◆ Task to complete:
The data below should be printed in full, exactly, and without any of its images.

Records from a data source:
· · · · · · ·
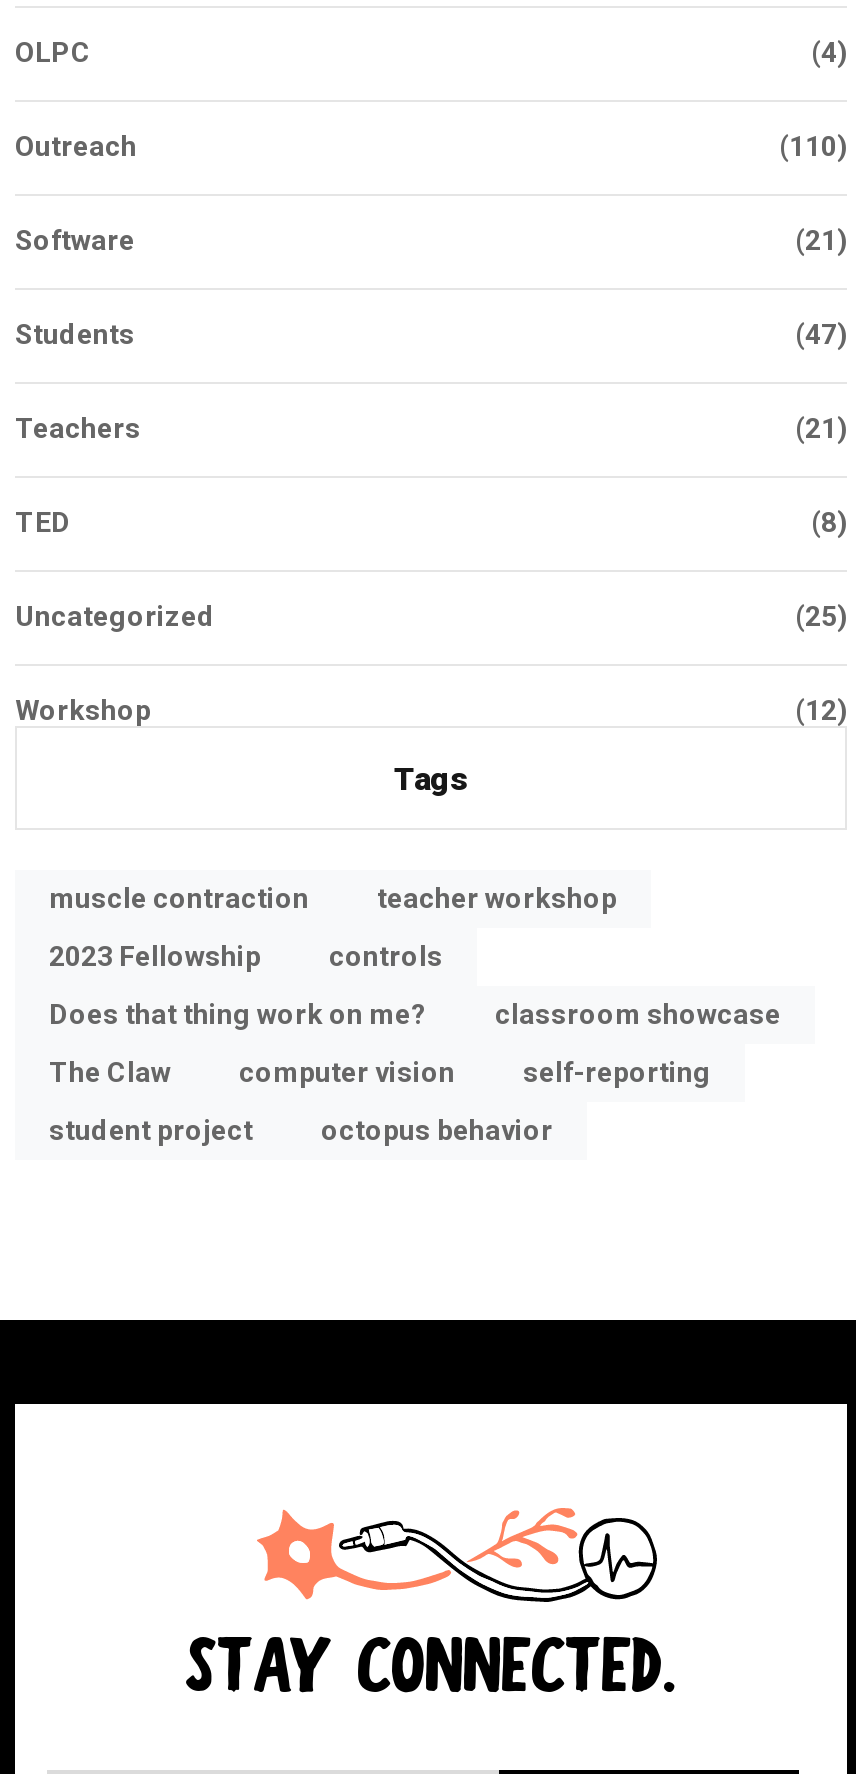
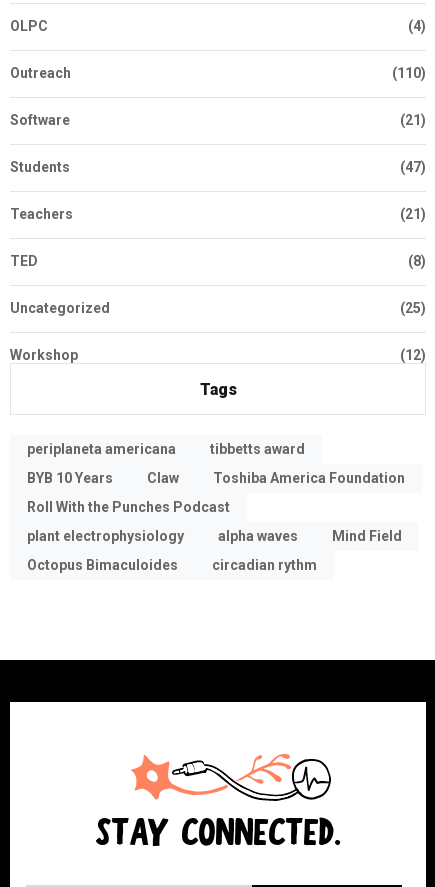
- muscle contraction
- teacher workshop
+ periplaneta americana
+ tibbetts award

- 2023 Fellowship
- controls
+ BYB 10 Years
+ Claw
+ Toshiba America Foundation

- Does that thing work on me?
- classroom showcase
+ Roll With the Punches Podcast

- The Claw
- computer vision
- self-reporting
+ plant electrophysiology
+ alpha waves
+ Mind Field

- student project
- octopus behavior
+ Octopus Bimaculoides
+ circadian rythm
· · · · · · ·
◆ Answer area:
- muscle contraction
- teacher workshop
+ periplaneta americana
+ tibbetts award

- 2023 Fellowship
- controls
+ BYB 10 Years
+ Claw
+ Toshiba America Foundation

- Does that thing work on me?
- classroom showcase
+ Roll With the Punches Podcast

- The Claw
- computer vision
- self-reporting
+ plant electrophysiology
+ alpha waves
+ Mind Field

- student project
- octopus behavior
+ Octopus Bimaculoides
+ circadian rythm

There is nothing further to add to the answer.